In The Hague at the CITES Conference:
Julia Roberson [email protected]
+44-77-04-54-83-92

In the United States:
Shannon Crownover [email protected]
+1-808-391-0281

CAVIAR EMPTOR URGES CITES TO MAINTAIN BAN ON CAVIAR IMPORTS

September 27, 2006 -- Caviar Emptor, a coalition of scientists and environmentalists working to save Caspian Sea sturgeons, today urged international trade officials to maintain the global ban on trade of wild caviar imposed in January.

Azerbaijan, Kazakhstan and Iran have said they would call for the Convention on International Trade in Endangered Species (CITES) to lift the current caviar trade ban at the 54th meeting of the CITES Standing Committee taking place from October 2nd to October 6th in Geneva.   

Officials with Caviar Emptor will testify at the meeting in support of the ban and its continuation until sturgeon populations recover.  

The ban on the 2006 caviar trade was imposed after Caspian countries failed to provide CITES with evidence that they have reduced fishing to sustainable levels.

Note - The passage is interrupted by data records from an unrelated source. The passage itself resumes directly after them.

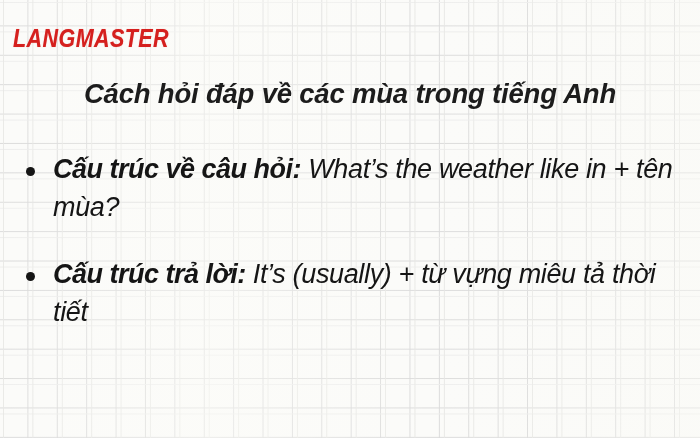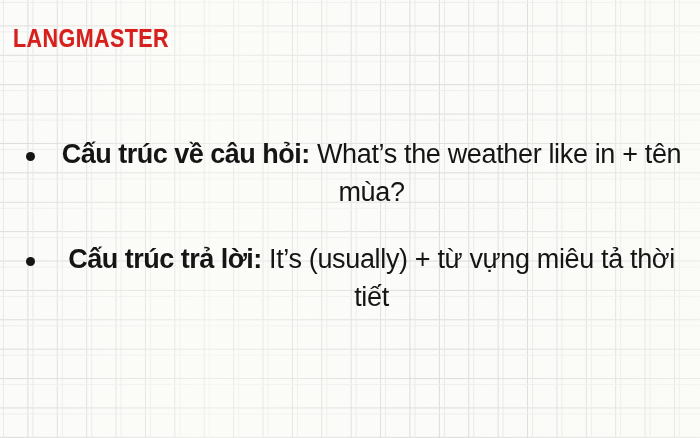--- a/index.html
+++ b/index.html
@@ -21,6 +21,7 @@
     box-sizing: border-box;
     background-color: #fbfbf9;
     overflow: hidden;
+    font-style: italic;
   }
 
   

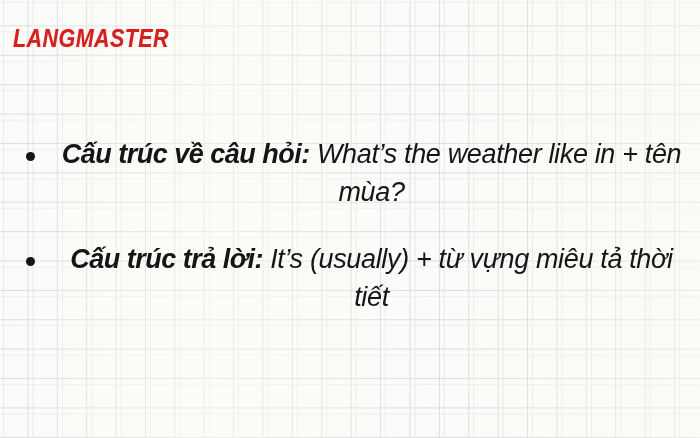--- a/index.html
+++ b/index.html
@@ -154,6 +154,7 @@
 
     <div id="brand-logo">LANGMASTER</div>
 
+    <div id="page-title">Cách hỏi đáp về các mùa trong tiếng Anh</div>
 
     <div id="bullet-list">
 

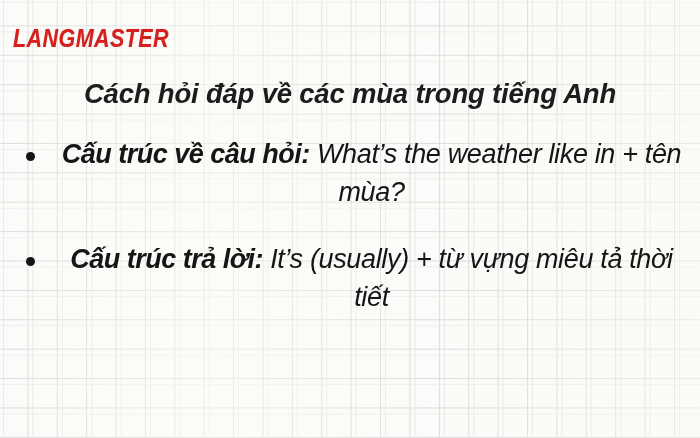--- a/index.html
+++ b/index.html
@@ -102,8 +102,7 @@
     position: absolute;
     left: 26px;
     right: 10px;
-    top: 135px;
-    text-align: center;
+    top: 150px;
   }
 
   .bullet-row {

The caviar export quotas, the CITES Secretariat said in January, “must also make full allowance for the amount of fish caught illegally,” which in the past CITES has estimated to be three to five times that of the legal catch.

Next week’s annual policy meeting of CITES’ member nations comes at a time when scientists are increasingly concerned about the continuing decline of Caspian sturgeons, source of most of the world’s wild caviar.  In September 2005, Science magazine reported that the most recent survey of the Caspian sturgeon population shows “sturgeon stocks are down 20% to 30% from last year,” according to Mohammad Pourkazemi, director of the International Sturgeon Research Institute in Iran.

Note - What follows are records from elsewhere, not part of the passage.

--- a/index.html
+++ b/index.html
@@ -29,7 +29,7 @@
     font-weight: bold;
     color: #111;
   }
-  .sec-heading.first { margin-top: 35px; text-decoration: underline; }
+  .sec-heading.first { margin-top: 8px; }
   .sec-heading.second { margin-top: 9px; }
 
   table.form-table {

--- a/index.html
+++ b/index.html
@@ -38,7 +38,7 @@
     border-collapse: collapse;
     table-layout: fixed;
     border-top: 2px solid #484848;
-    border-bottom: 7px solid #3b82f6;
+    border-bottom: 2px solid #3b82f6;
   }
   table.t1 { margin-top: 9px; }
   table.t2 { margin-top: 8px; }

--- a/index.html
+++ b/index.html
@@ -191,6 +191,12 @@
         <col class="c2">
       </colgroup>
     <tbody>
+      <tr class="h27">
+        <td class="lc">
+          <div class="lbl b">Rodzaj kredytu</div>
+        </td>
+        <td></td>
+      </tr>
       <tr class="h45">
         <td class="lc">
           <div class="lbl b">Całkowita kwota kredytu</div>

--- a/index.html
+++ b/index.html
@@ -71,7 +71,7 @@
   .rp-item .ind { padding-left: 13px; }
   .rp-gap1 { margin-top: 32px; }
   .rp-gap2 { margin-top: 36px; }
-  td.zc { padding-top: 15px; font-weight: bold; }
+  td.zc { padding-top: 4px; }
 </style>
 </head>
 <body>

Of particular worry is the beluga sturgeon, a slow-to-reproduce species that has declined by 90 percent in the past two decades due overfishing, pollution, habitat loss and poaching. Sturgeon scientists Drs. Ellen Pikitch and Phaedra Doukakis of the University of Miami’s Pew Institute for Ocean Science and Caviar Emptor, wrote recently in Fish and Fisheries journal about the status of Caspian beluga sturgeon, saying there were “dangerously small populations of beluga and harvest quotas equivalent to the removal of nearly all mature individuals.” They have called for a fishing moratorium on beluga sturgeon. Last year, after a petition by Caviar Emptor, the United States, once the world’s largest consumer of beluga caviar, banned imports following its decision to list beluga under the US Endangered Species Act and the failure of Caspian nations to submit adequate evidence that Caspian beluga populations were healthy and well managed.